** DATA RECORDS follows **
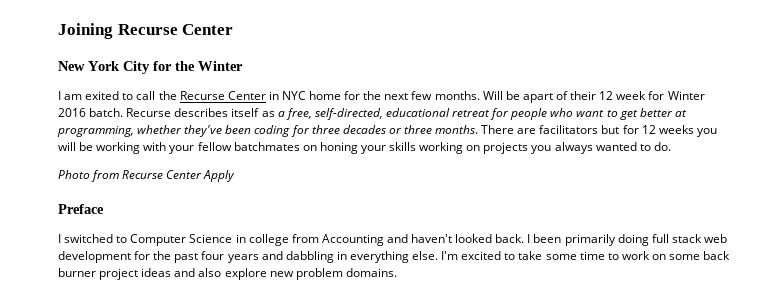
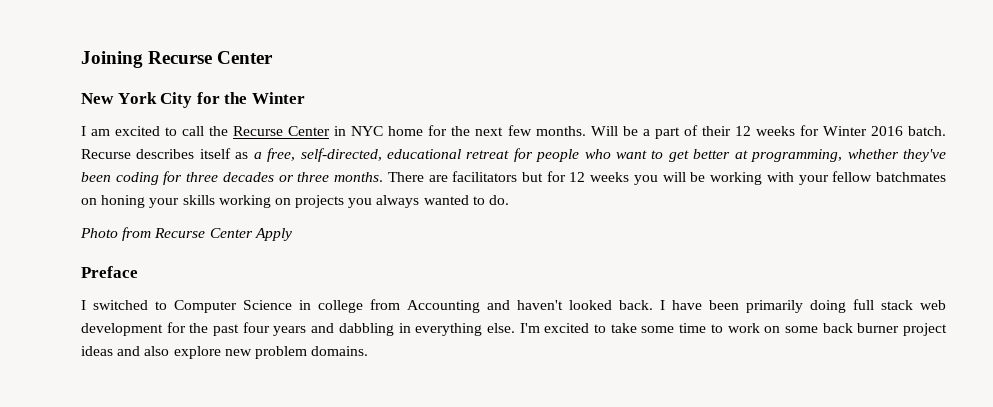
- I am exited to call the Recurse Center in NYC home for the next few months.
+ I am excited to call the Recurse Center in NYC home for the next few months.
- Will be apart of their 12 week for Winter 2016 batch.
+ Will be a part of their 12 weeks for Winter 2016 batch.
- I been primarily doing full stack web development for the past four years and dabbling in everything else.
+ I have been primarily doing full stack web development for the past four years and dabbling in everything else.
** End of DATA RECORDS **
EXERCISE PROMPT. Could you quote, exactly as they appear, the line containing "- Will be apart" and every line after it to the end of the records above?

OUTPUT OF THE EXERCISE.
- Will be apart of their 12 week for Winter 2016 batch.
+ Will be a part of their 12 weeks for Winter 2016 batch.
- I been primarily doing full stack web development for the past four years and dabbling in everything else.
+ I have been primarily doing full stack web development for the past four years and dabbling in everything else.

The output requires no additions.